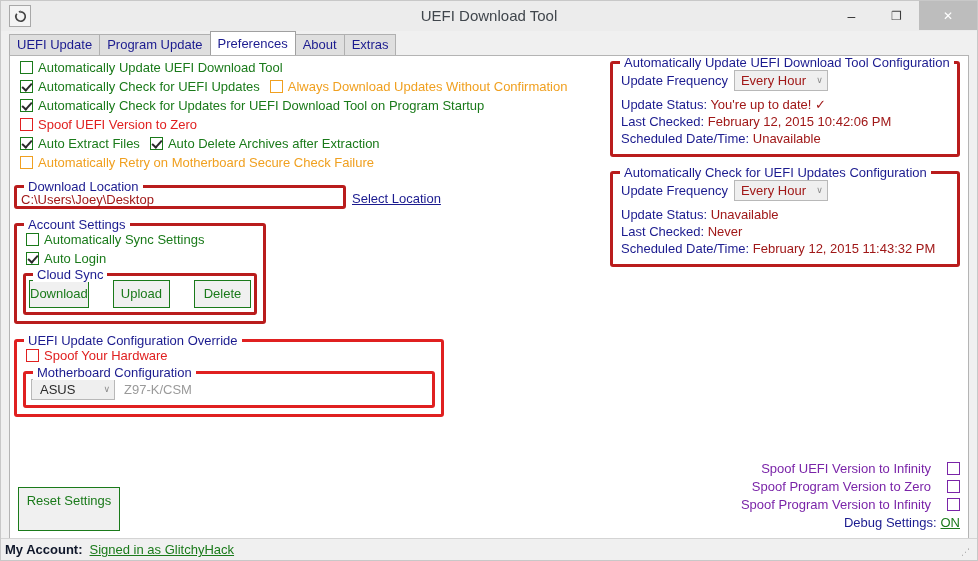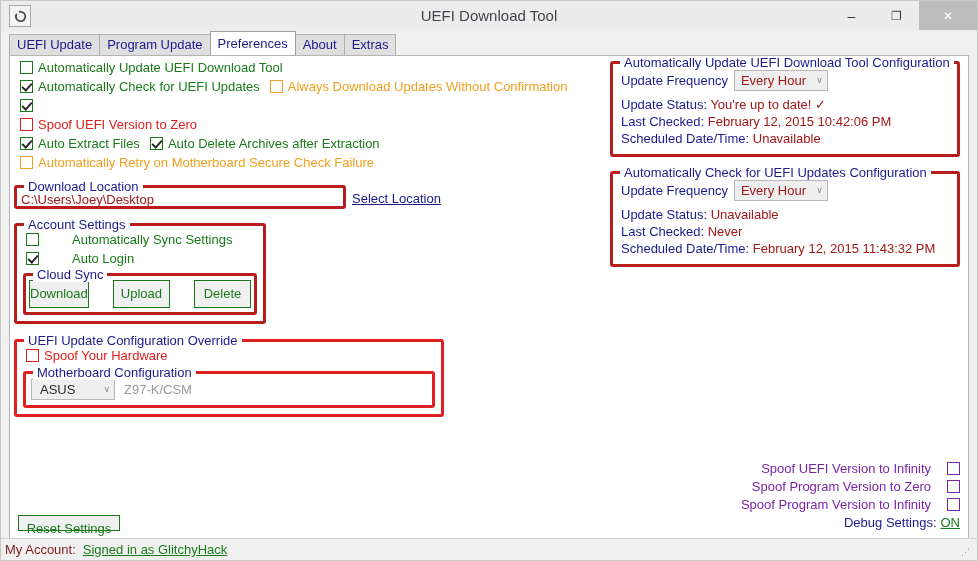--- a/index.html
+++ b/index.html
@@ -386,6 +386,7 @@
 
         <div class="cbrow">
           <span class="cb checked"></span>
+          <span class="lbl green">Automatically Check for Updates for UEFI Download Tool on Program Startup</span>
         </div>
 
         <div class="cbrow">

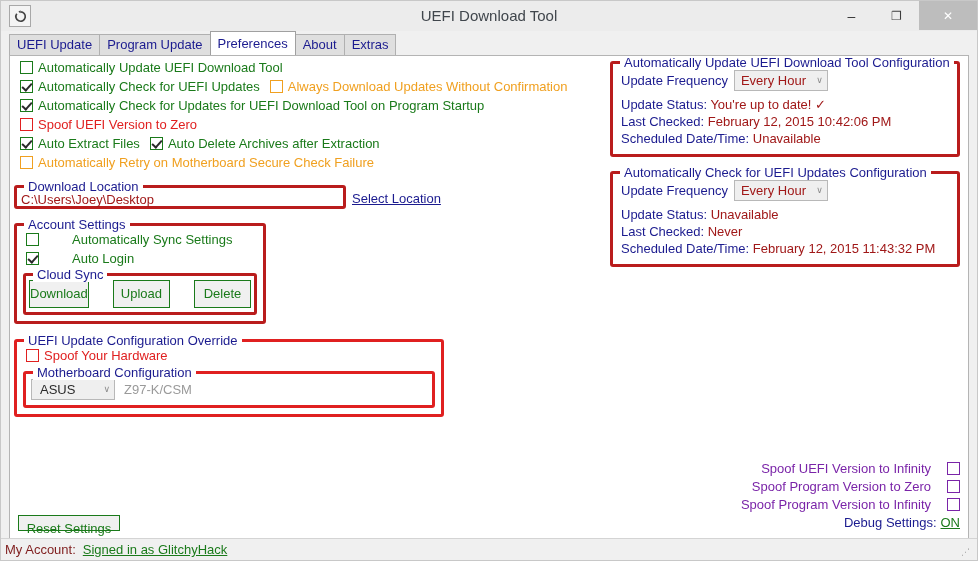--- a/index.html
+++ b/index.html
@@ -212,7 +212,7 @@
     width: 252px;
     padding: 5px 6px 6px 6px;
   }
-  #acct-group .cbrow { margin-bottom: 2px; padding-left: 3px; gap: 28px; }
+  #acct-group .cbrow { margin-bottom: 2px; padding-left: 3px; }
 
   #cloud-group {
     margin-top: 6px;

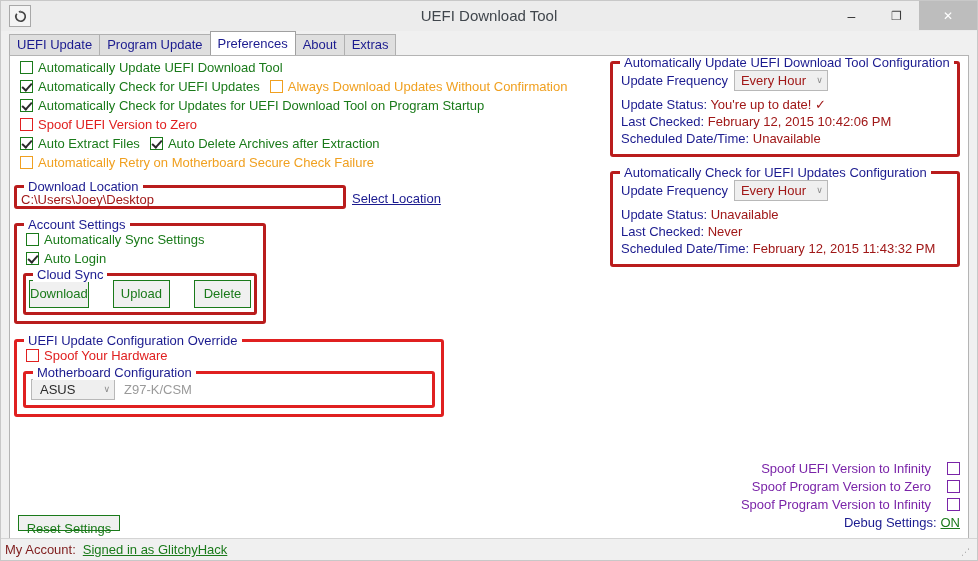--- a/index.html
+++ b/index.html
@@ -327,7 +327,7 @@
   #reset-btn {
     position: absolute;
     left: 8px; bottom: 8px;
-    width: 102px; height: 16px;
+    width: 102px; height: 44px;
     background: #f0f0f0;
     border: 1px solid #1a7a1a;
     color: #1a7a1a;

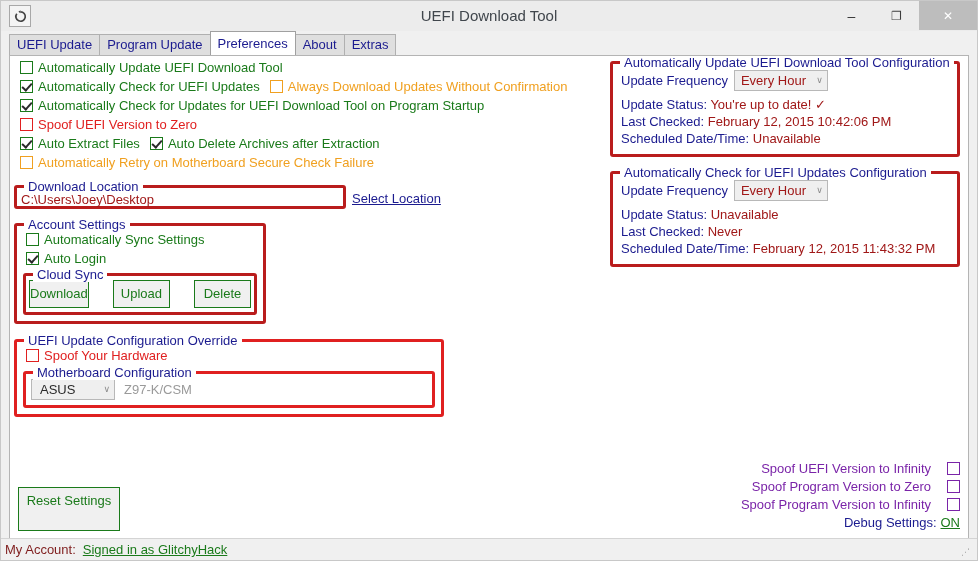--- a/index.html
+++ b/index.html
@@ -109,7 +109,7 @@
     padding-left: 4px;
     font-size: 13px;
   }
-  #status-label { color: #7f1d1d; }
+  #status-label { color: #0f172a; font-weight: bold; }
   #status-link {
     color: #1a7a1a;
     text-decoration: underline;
--
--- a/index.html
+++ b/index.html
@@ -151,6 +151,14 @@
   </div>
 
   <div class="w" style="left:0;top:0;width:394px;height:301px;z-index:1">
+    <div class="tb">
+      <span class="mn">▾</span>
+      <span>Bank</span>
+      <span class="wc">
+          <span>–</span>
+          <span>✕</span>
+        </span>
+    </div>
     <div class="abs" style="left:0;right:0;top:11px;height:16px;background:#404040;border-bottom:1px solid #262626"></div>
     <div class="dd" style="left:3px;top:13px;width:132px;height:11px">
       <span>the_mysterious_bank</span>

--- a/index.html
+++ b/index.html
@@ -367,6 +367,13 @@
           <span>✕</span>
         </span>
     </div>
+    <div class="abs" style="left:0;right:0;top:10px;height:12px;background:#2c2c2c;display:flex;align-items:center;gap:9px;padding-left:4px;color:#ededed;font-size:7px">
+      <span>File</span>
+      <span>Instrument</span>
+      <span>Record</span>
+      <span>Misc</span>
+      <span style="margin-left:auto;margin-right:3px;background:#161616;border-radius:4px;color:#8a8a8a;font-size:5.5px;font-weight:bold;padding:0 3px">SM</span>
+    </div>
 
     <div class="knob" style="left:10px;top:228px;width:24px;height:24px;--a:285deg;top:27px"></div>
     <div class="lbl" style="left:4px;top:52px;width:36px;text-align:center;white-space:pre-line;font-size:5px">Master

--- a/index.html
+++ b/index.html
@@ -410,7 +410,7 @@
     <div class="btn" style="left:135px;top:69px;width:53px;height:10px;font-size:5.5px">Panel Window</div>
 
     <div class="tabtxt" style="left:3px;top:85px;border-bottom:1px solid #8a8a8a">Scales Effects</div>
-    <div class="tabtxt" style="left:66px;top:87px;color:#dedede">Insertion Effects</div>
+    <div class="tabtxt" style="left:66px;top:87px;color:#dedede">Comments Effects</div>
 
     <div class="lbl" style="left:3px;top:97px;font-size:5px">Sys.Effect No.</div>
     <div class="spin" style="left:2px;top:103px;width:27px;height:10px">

--- WORK TO COMPLETE ---
Say how many lines above contain the string "tabtxt", writing only the number.

--- EXERCISE RESPONSE ---
3